→ REQUIRED ACTION
All the lines below need retyping exactly, apart from the images.

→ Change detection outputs
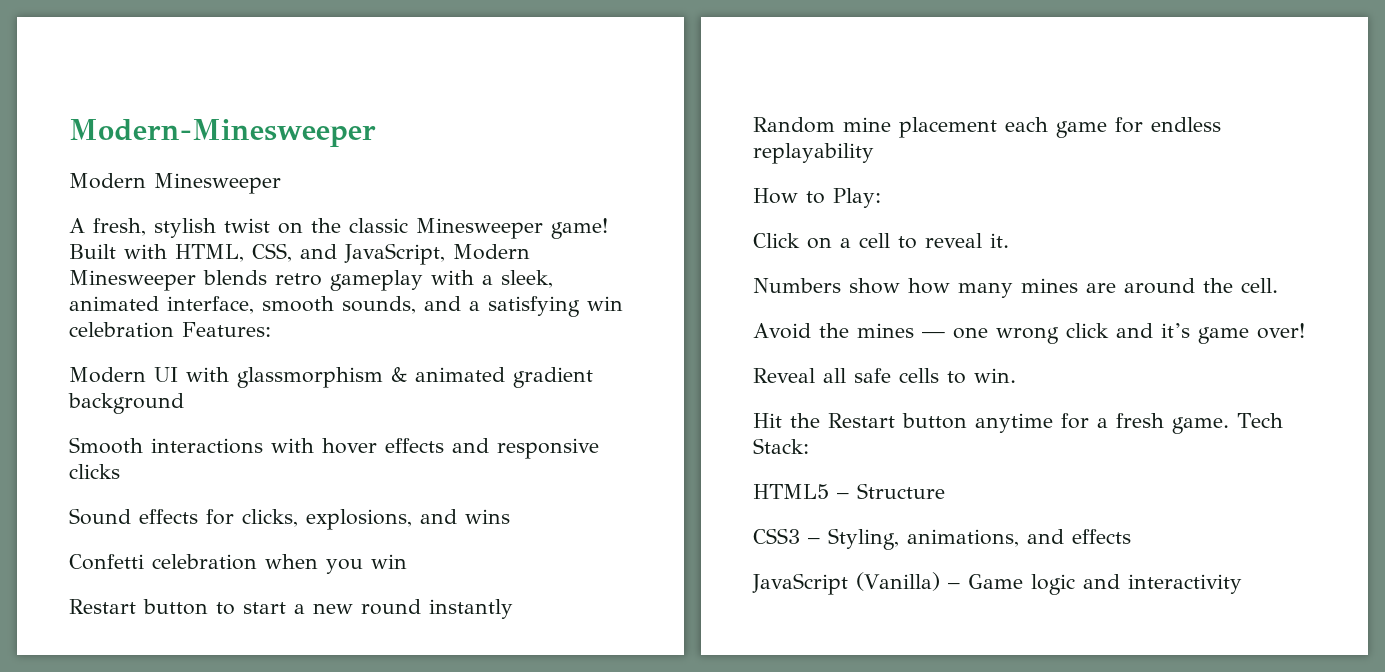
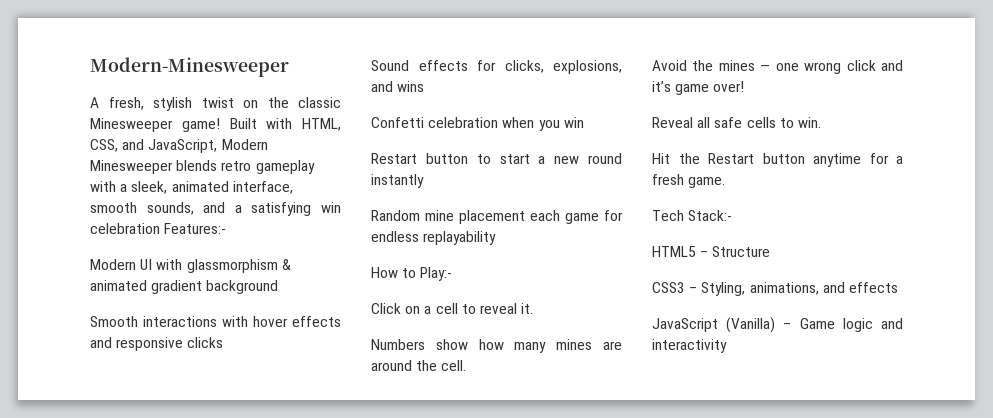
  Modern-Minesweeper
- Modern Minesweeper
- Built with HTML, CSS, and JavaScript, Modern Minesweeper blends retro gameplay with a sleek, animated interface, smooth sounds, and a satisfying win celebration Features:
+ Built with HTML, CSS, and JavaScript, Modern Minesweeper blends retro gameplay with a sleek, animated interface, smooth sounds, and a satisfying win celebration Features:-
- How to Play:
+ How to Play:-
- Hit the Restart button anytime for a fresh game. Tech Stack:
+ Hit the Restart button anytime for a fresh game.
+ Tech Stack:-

→ EXPECTED ANSWER
  Modern-Minesweeper
- Modern Minesweeper
- Built with HTML, CSS, and JavaScript, Modern Minesweeper blends retro gameplay with a sleek, animated interface, smooth sounds, and a satisfying win celebration Features:
+ Built with HTML, CSS, and JavaScript, Modern Minesweeper blends retro gameplay with a sleek, animated interface, smooth sounds, and a satisfying win celebration Features:-
- How to Play:
+ How to Play:-
- Hit the Restart button anytime for a fresh game. Tech Stack:
+ Hit the Restart button anytime for a fresh game.
+ Tech Stack:-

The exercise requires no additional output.